**Task**
Would you write out the entries again, exactly as they are, but without images?

[Items listed in a dataset]
· · · · · · ·

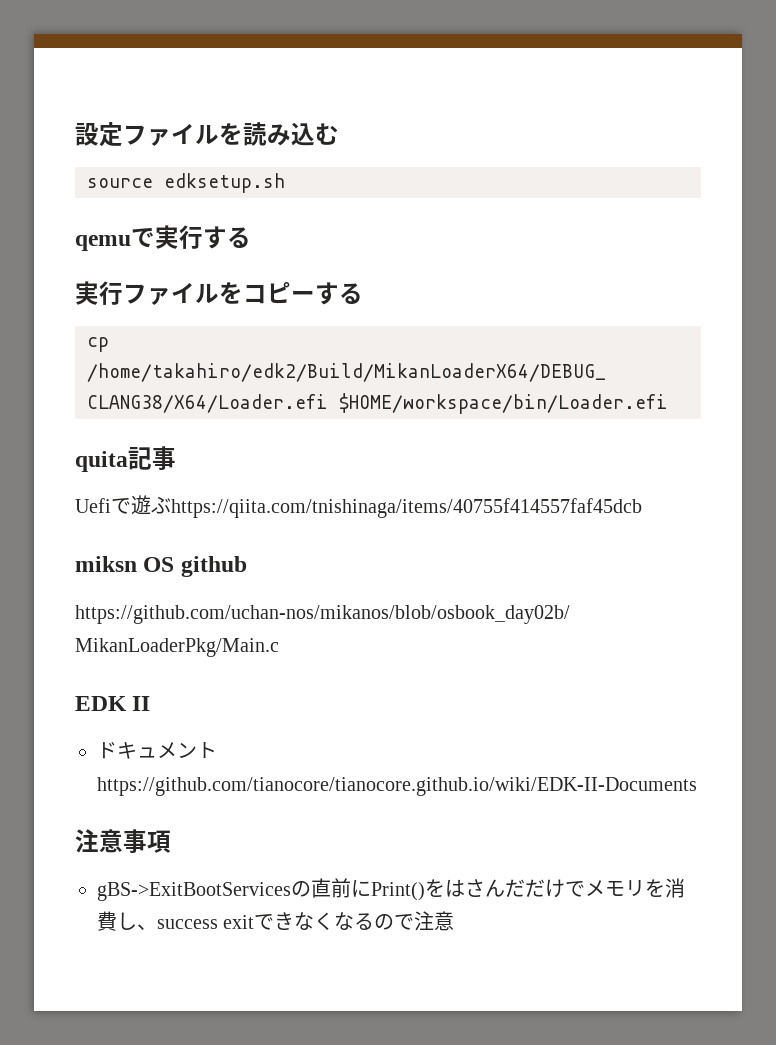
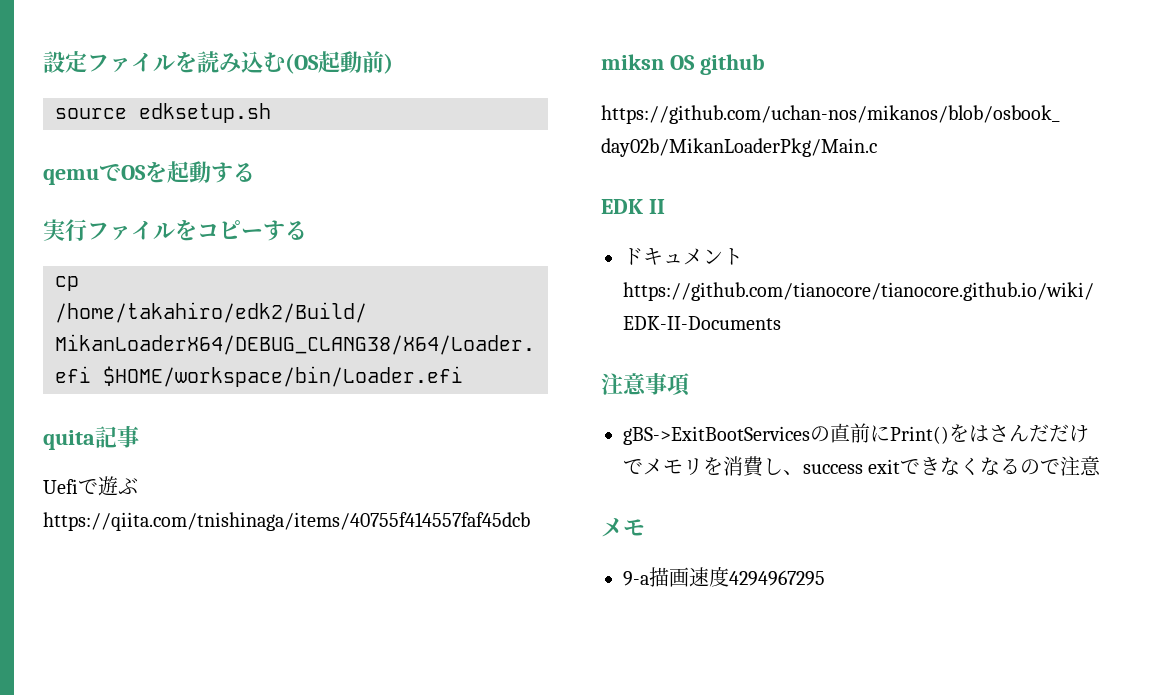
- 設定ファイルを読み込む
+ 設定ファイルを読み込む(OS起動前)
- qemuで実行する
+ qemuでOSを起動する
  gBS->ExitBootServicesの直前にPrint()をはさんだだけでメモリを消費し、success exitできなくなるので注意
+ メモ
+ 9-a描画速度4294967295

· · · · · · ·

**Solution for this problem**
- 設定ファイルを読み込む
+ 設定ファイルを読み込む(OS起動前)
- qemuで実行する
+ qemuでOSを起動する
  gBS->ExitBootServicesの直前にPrint()をはさんだだけでメモリを消費し、success exitできなくなるので注意
+ メモ
+ 9-a描画速度4294967295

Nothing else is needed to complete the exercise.